My original plan was to try and assemble longer 16S rRNA genes that are associated with specific metagenomic bins that I have, in order to place them in a phylogenetic tree. I mapped all raw reads against a bin and then use the mapped reads as an input for MATAM. I wasn't expecting this to work in every case as a large number of bins lack any rRNA sequences but for the few that do have some I was hoping to reconstruct longer genes. As a result of this, the number of rRNA reads for each input would likely be quite low.

I am now thinking that perhaps I need to approach this from a different angle. Using matam to obtain longer rRNA reads from whole metagenomes works well in my experience, but then how to associate these with specific bins? I think this is an open question in metagenomics that as yet, does not have a clear answer.

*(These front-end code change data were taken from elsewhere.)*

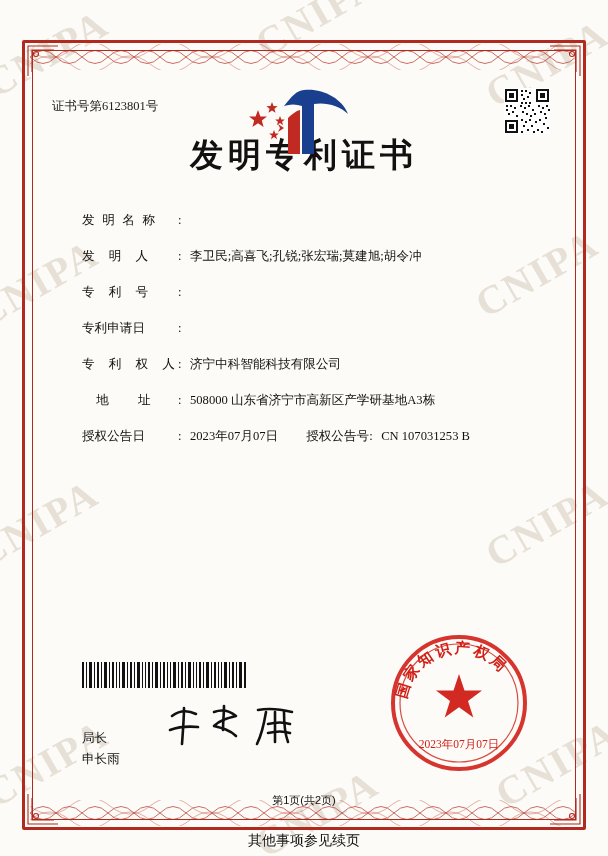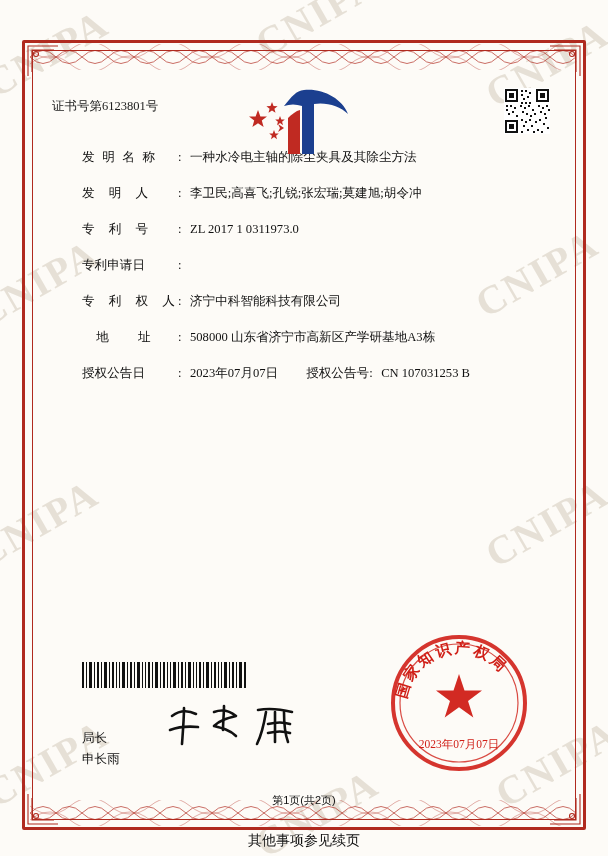--- a/index.html
+++ b/index.html
@@ -304,39 +304,38 @@
         <rect x="33" y="41" width="2" height="2"></rect>
         <rect x="37" y="43" width="2" height="2"></rect>
       <rect x="41" y="29" width="2" height="2"></rect>
         <rect x="29" y="43" width="2" height="2"></rect>
         <rect x="17" y="43" width="2" height="2"></rect>
     </g>
   </svg>
 
   <div class="cert-no">证书号第6123801号</div>
 
+  <div class="title">发明专利证书</div>
 
   <div class="fields">
 
     <div class="frow">
       <span class="flabel sp3">发 明 名 称</span>
       <span class="fcolon">:</span>
-      <span class="fval">一种水冷电主轴的除尘夹具及其除尘方法</span>
     </div>
 
     <div class="frow">
       <span class="flabel sp1">发 明 人</span>
       <span class="fcolon">:</span>
       <span class="fval">李卫民;高喜飞;孔锐;张宏瑞;莫建旭;胡令冲</span>
     </div>
 
     <div class="frow">
       <span class="flabel sp1">专 利 号</span>
       <span class="fcolon">:</span>
-      <span class="fval">ZL 2017 1 0311973.0</span>
     </div>
 
     <div class="frow">
       <span class="flabel">专利申请日</span>
       <span class="fcolon">:</span>
     </div>
 
     <div class="frow">
       <span class="flabel sp1">专 利 权 人</span>
       <span class="fcolon">:</span>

ppericard commented 4 years ago

Maybe you could try and do the reverse. Try extracting all the rRNA reads from your complete metagenomic dataset, using SortMeRNA, or directly using MATAM (the first step is a filtering/alignment with SortMeRNA). Then assemble those reads using MATAM, and finally, you could map the assembled contigs to your metagenomic bins. The problem with mapping first against metagenomics bins is that you're using a mapper that is not specifically designed for rRNA reads which means you might not get all the rRNA reads that are in your original dataset. Using SortMeRNA first guarantees that you will get almost every rRNA reads from the complete dataset.

tpriest0 commented 4 years ago

Hi @ppericard

That's not a bad idea. Thank you for the suggestion, I will give that a go.